Work instruction: Look in the material below for the line with "width:1000px; height:804px; background:#84cc16;" and the line with "left:14px; top:445px; width:972px;", then set down exactly those two lines and all lines between, nothing more.

──────── Record excerpts ────────

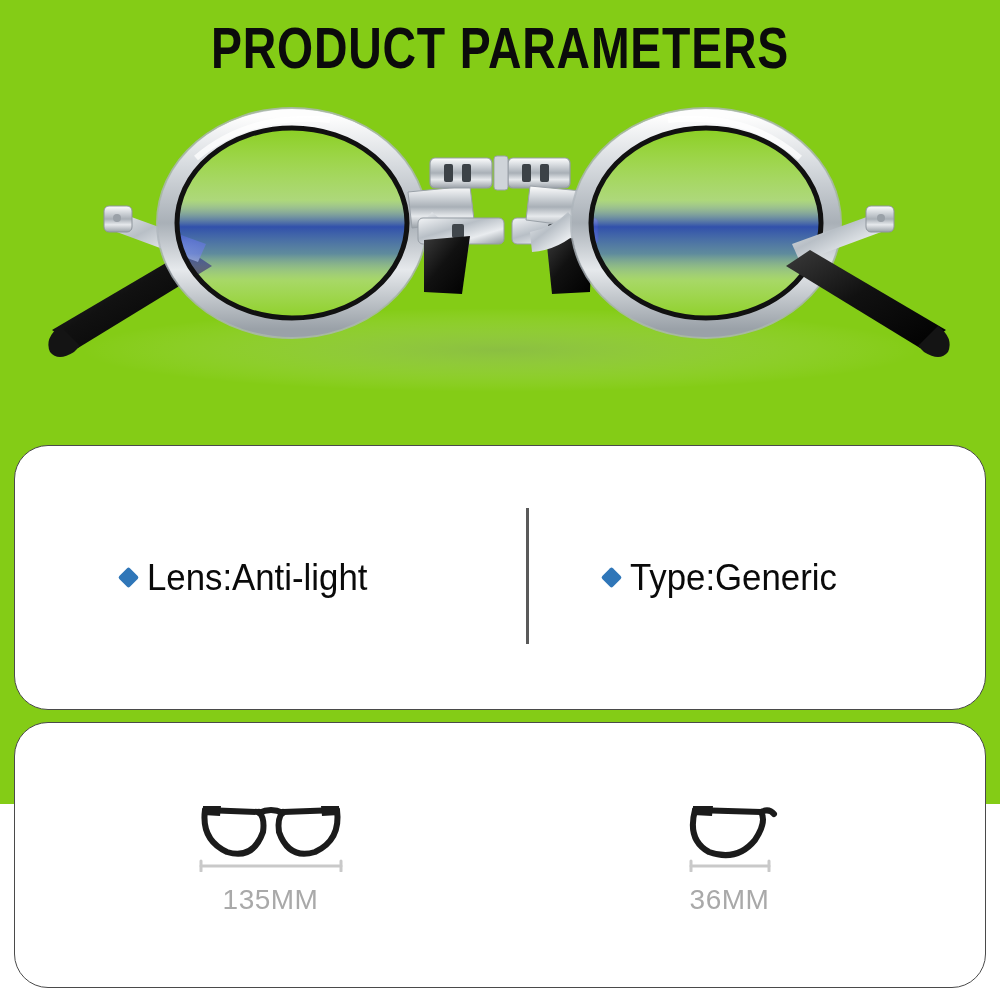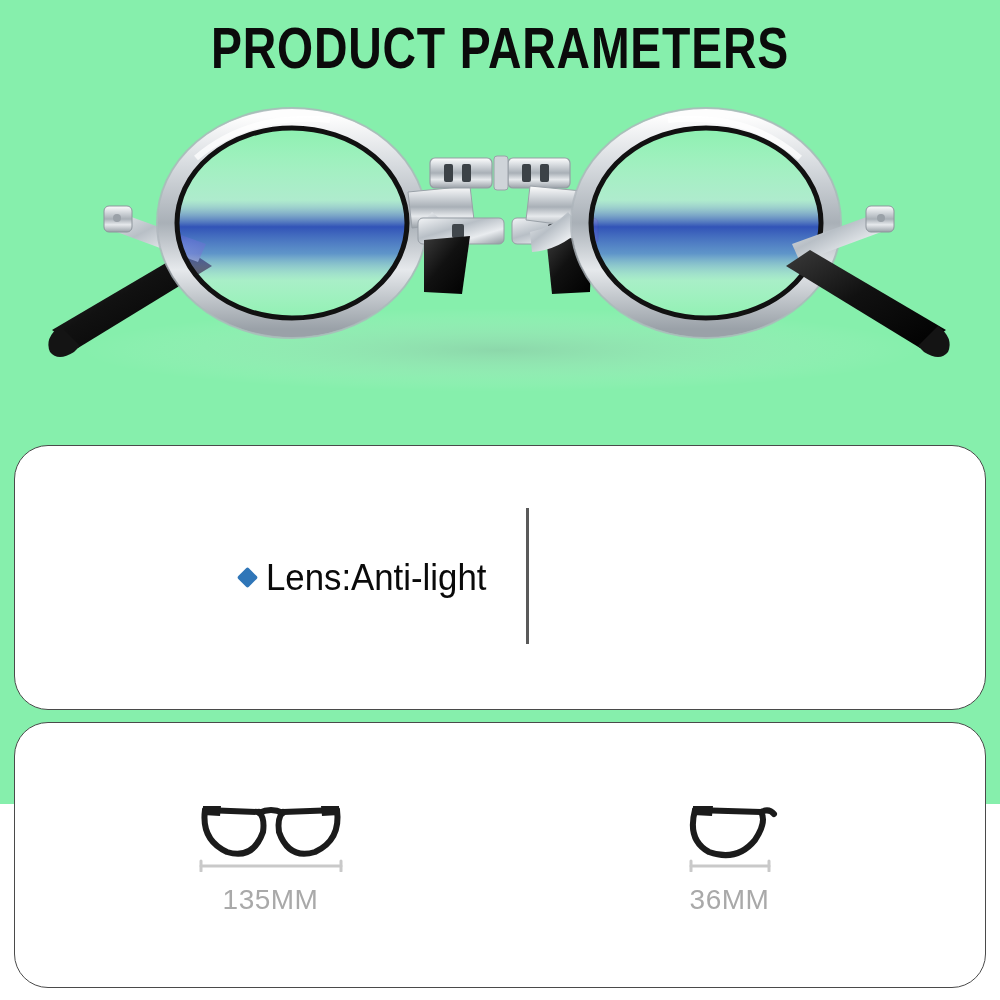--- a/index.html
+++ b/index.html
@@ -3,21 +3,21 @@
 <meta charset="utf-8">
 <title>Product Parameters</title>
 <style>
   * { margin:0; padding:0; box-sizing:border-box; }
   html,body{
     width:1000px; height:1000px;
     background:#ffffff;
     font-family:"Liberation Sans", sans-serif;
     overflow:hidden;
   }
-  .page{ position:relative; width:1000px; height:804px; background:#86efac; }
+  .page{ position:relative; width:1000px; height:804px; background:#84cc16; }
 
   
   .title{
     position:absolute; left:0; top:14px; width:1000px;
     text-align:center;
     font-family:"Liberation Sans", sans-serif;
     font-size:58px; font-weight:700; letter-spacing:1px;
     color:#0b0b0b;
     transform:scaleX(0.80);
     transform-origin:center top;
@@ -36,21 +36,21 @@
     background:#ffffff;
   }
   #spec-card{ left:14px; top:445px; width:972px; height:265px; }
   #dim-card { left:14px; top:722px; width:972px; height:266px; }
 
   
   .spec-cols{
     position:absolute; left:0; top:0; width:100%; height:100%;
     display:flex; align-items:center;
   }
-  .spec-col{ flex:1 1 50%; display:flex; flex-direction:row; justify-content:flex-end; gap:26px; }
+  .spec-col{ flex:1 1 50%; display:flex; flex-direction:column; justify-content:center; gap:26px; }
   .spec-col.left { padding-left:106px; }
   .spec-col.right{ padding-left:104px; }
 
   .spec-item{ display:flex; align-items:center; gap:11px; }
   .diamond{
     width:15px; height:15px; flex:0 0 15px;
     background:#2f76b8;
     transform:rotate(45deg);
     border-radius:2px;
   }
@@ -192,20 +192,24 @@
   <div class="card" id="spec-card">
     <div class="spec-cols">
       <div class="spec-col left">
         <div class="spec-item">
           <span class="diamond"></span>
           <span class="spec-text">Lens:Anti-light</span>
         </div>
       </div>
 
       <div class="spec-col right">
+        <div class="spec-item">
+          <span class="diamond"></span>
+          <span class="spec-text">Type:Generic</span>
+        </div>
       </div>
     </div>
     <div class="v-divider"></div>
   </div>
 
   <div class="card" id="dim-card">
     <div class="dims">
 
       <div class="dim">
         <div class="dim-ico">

────────

Written solution:
+  .page{ position:relative; width:1000px; height:804px; background:#84cc16; }
 
   
   .title{
     position:absolute; left:0; top:14px; width:1000px;
     text-align:center;
     font-family:"Liberation Sans", sans-serif;
     font-size:58px; font-weight:700; letter-spacing:1px;
     color:#0b0b0b;
     transform:scaleX(0.80);
     transform-origin:center top;
@@ -36,21 +36,21 @@
     background:#ffffff;
   }
   #spec-card{ left:14px; top:445px; width:972px; height:265px; }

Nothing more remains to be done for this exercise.